Afin de donner un aperçu de la forme de cet ouvrage je prendrai comme exemple le chapitre sur le cirque, cher au cœur de Michel Soulé. Celui-ci s’intitule : « Œdipe au cirque ». Sujet d’une conférence à la S.P.P. en mars 1979. Il y étudie : « L’Auguste et le Clown blanc » plus particulièrement, mais avant cela il situe le cadre et en profite pour mettre en lumière les enjeux de la mise en scène du cirque pour l’enfant et les correspondances qu’il y trouve avec son monde interne. Pour M. Soulé, le travail du clown est une « co-création » entre le ou les acteurs et les enfants. L’aire de jeu, véritable aire intermédiaire permet la projection des conflits de l’enfant, on peut dire des gros mots, les animaux sauvages sont domptés (« Thème symbolique de ses phobies vespérales »), ils font leurs déjections au milieu de la piste sous le regard de tous… La femme phallique grimpe à une corde raide qu’elle tient entre ses jambes… Bref, M. Soulé nous donne ainsi mille exemples de cette expression libérée des fantasmes et conflits de l’enfant.

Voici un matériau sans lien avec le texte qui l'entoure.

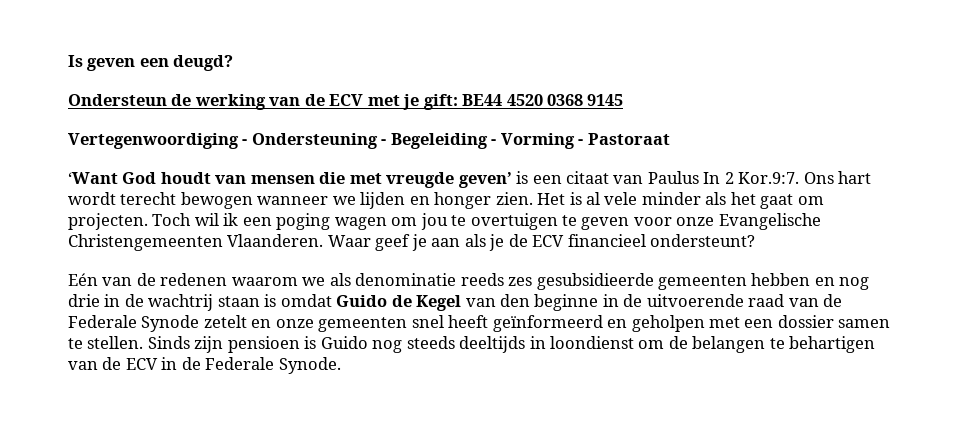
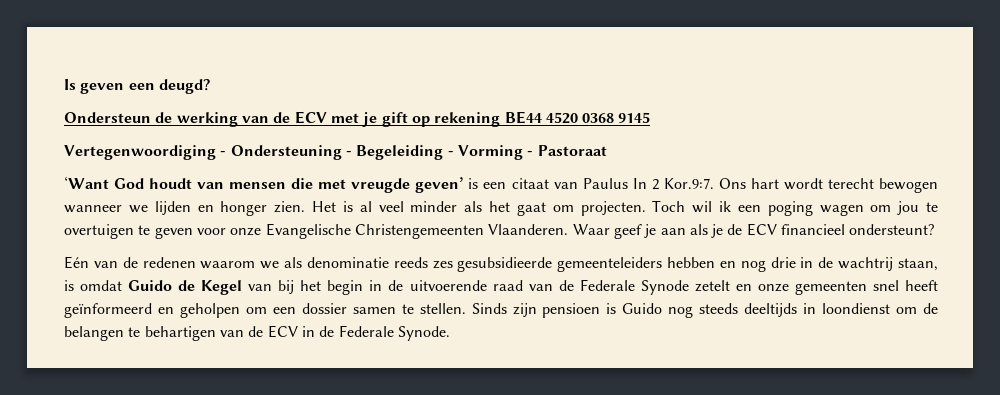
- Ondersteun de werking van de ECV met je gift: BE44 4520 0368 9145
+ Ondersteun de werking van de ECV met je gift op rekening BE44 4520 0368 9145
- Het is al vele minder als het gaat om projecten.
+ Het is al veel minder als het gaat om projecten.
- Eén van de redenen waarom we als denominatie reeds zes gesubsidieerde gemeenten hebben en nog drie in de wachtrij staan is omdat Guido de Kegel van den beginne in de uitvoerende raad van de Federale Synode zetelt en onze gemeenten snel heeft geïnformeerd en geholpen met een dossier samen te stellen.
+ Eén van de redenen waarom we als denominatie reeds zes gesubsidieerde gemeenteleiders hebben en nog drie in de wachtrij staan, is omdat Guido de Kegel van bij het begin in de uitvoerende raad van de Federale Synode zetelt en onze gemeenten snel heeft geïnformeerd en geholpen om een dossier samen te stellen.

Puis tout aussi sérieusement il aborde l’aspect transgénérationnel de ce spectacle où toutes ces choses se passent sous le regard ravi et complice des parents et grands parents.
Il en vient ensuite à une étude beaucoup plus affinée de l’Auguste, c’est un personnage complexe qu’il nous présente ! Celui-ci est un enfant un peu grand, fixé à un stade antérieur au sien : « Tant par le choix des objets libidinaux que par ses modes de gratification ou de défense pour écarter l’angoisse ». Il a gardé les théories sexuelles infantiles (on lui tape dans le dos, il sort un œuf de sa bouche !) Il n’a pas dépassé la pensée magique. Son analité est flagrante (on pourrait penser qu’il a fait une selle dans son pantalon large !), nous fait remarquer l’auteur ! Qui poursuit en évoquant la mère « bafouée » par l’Auguste déguisé en tutu avec des jambes poilues ou avec une robe à falbalas et un grand chapeau, de gros seins et des fesses volumineuses, montrant ainsi les émois non maîtrisés nous dit encore M. Soulé, attaqués et déniés par le comique. Et celui-ci de conclure : « En somme, l’Auguste montre qu’il n’a rien refoulé, qu’il ne maîtrise pas le processus des sublimations et n’accède pas à la pensée symbolique. Au passage, M. Soulé fait des liens avec la théorie freudienne et pose des éléments diagnostiques de psychiatrie infantile. Il termine le chapitre par un exemple clinique, comme il le fait tout au long de l’ouvrage.
Ceci n’est qu’un exemple de la richesse avec laquelle les thèmes sont abordés ; l’humour et la vitalité qui émanent de ces textes ne cèdent en rien au sérieux avec lequel l’enseignement de la psychiatrie infantile traverse ce livre étonnant. En précurseur reconnu sur le sujet, M. Soulé nous fait part aussi de son travail sur les questions actuelles concernant le fœtus et tous les modes de procréation assistée.